#4

set.seed(0)
theta <- -0.5
x <- arima.sim(n = 200,model = list(ma=c(theta)))
y <- acf(x,main = expression(theta[1] == theta))

acf1 = y$acf[2]

In the ACF plot we can see the different values for the sample autocorrelation \(\rho(.)\) as a function of the lag between observations. The first value is \(\rho(0)\) which is equal to 1 by definition.
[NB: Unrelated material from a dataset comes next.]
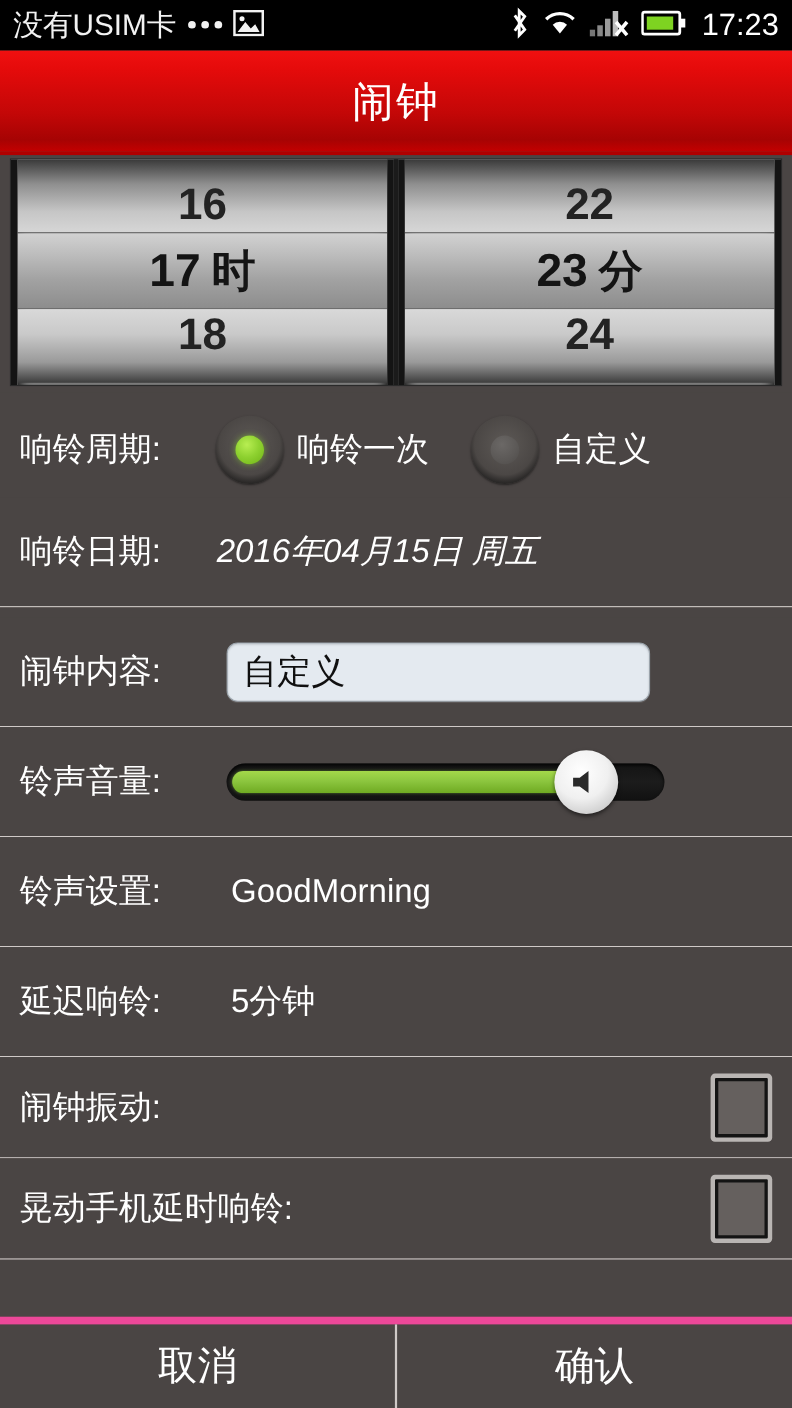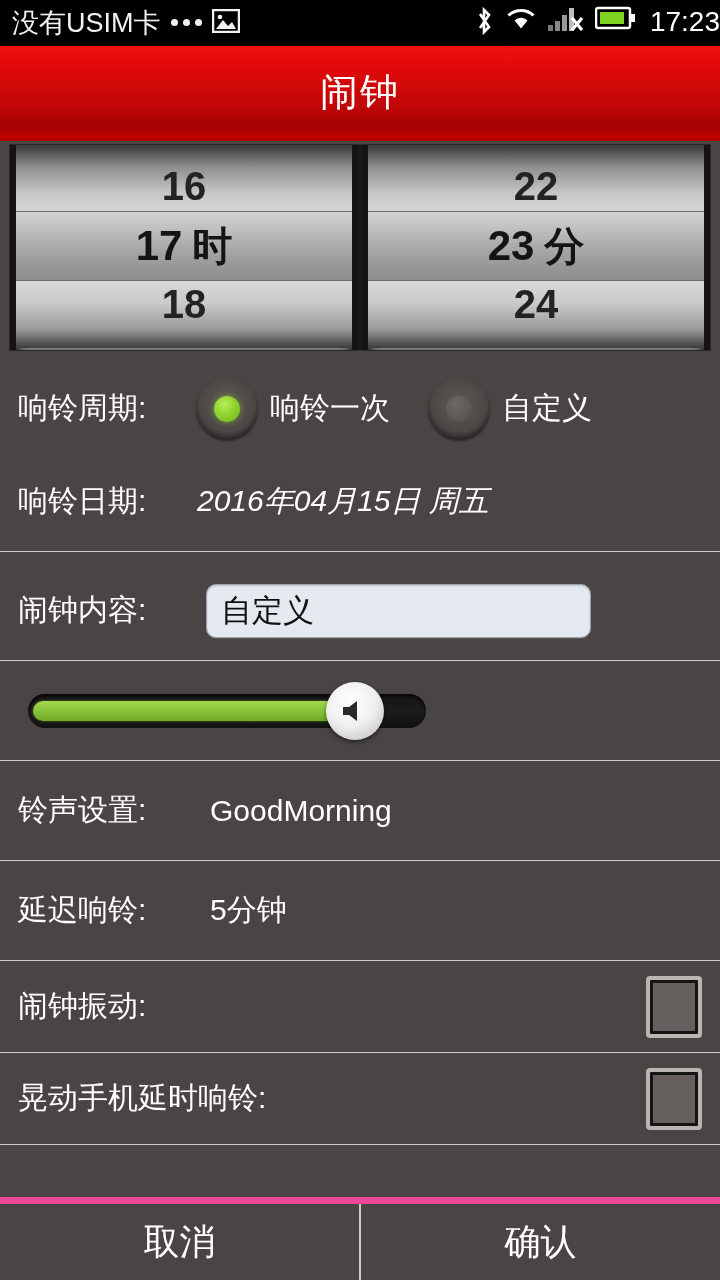"17:23" .sb-right { align-items: flex-start -> center; padding-right: none -> 12px }
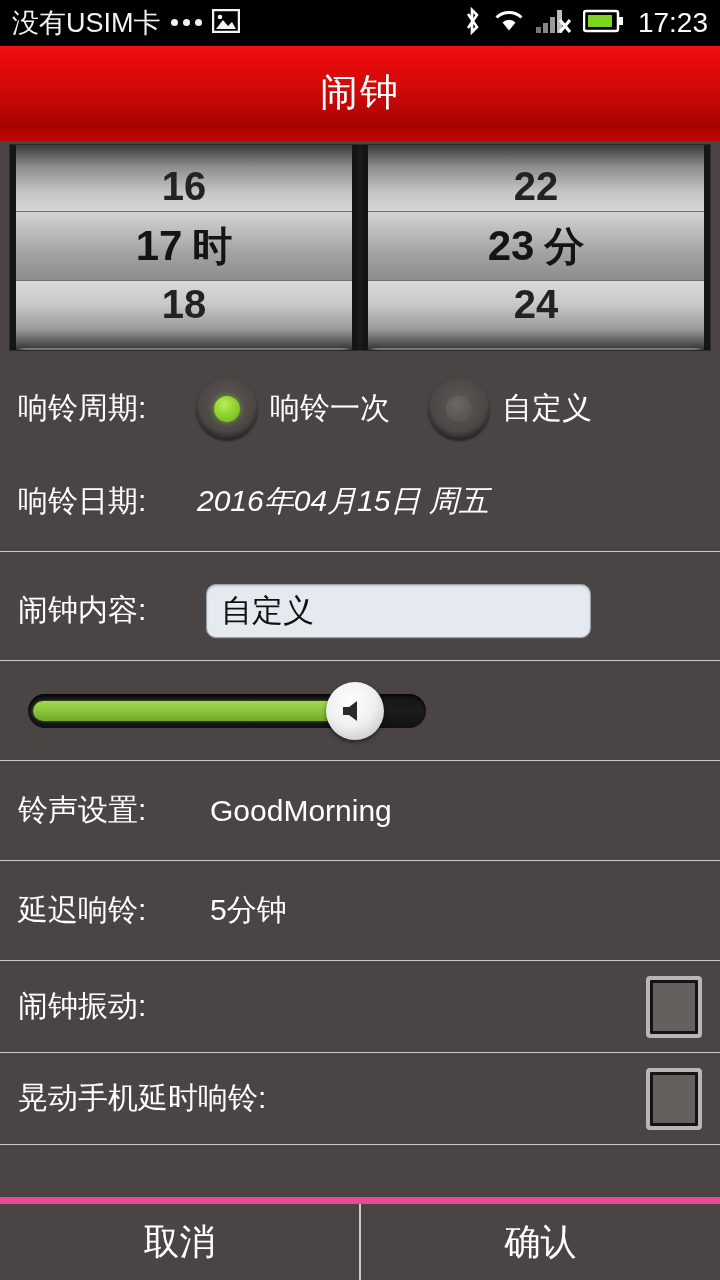"铃声音量:" span.row-label { html: none -> <span>铃声音量:</span> }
The estimate of \(\rho(1)\) is −0.399, which is very close to the true theoretical value \(\rho(1)\) = −0.4 . Taking into the account of an MA(q) process where \(\rho(h)\) = 0 for all |h| > q, the remaining values of the sample ACF contained between the confidence bound in dotted blue lines are statistically not significantly different from zero.

5

set.seed(5)
theta1 <- 2
theta2 <- -8
x <- arima.sim(n = 300,model = list(ma=c(theta1,theta2)))
y <- acf(x,main = expression(theta[1] == theta1, theta[2] == theta[2]))

rho2 = y$acf[3]

In the ACF plot we can see the different values for the sample autocorrelation \(\rho(·)\) as a function of the lag between observations. \(\rho(0)\) = 1 by definition, \(\rho(1)\) = −0.193 and \(\rho(2)\) = −0.135 . The sample estimate for \(\rho(2)\), -0.135, differs a bit from the true value of \(\rho(2)\), -0.116.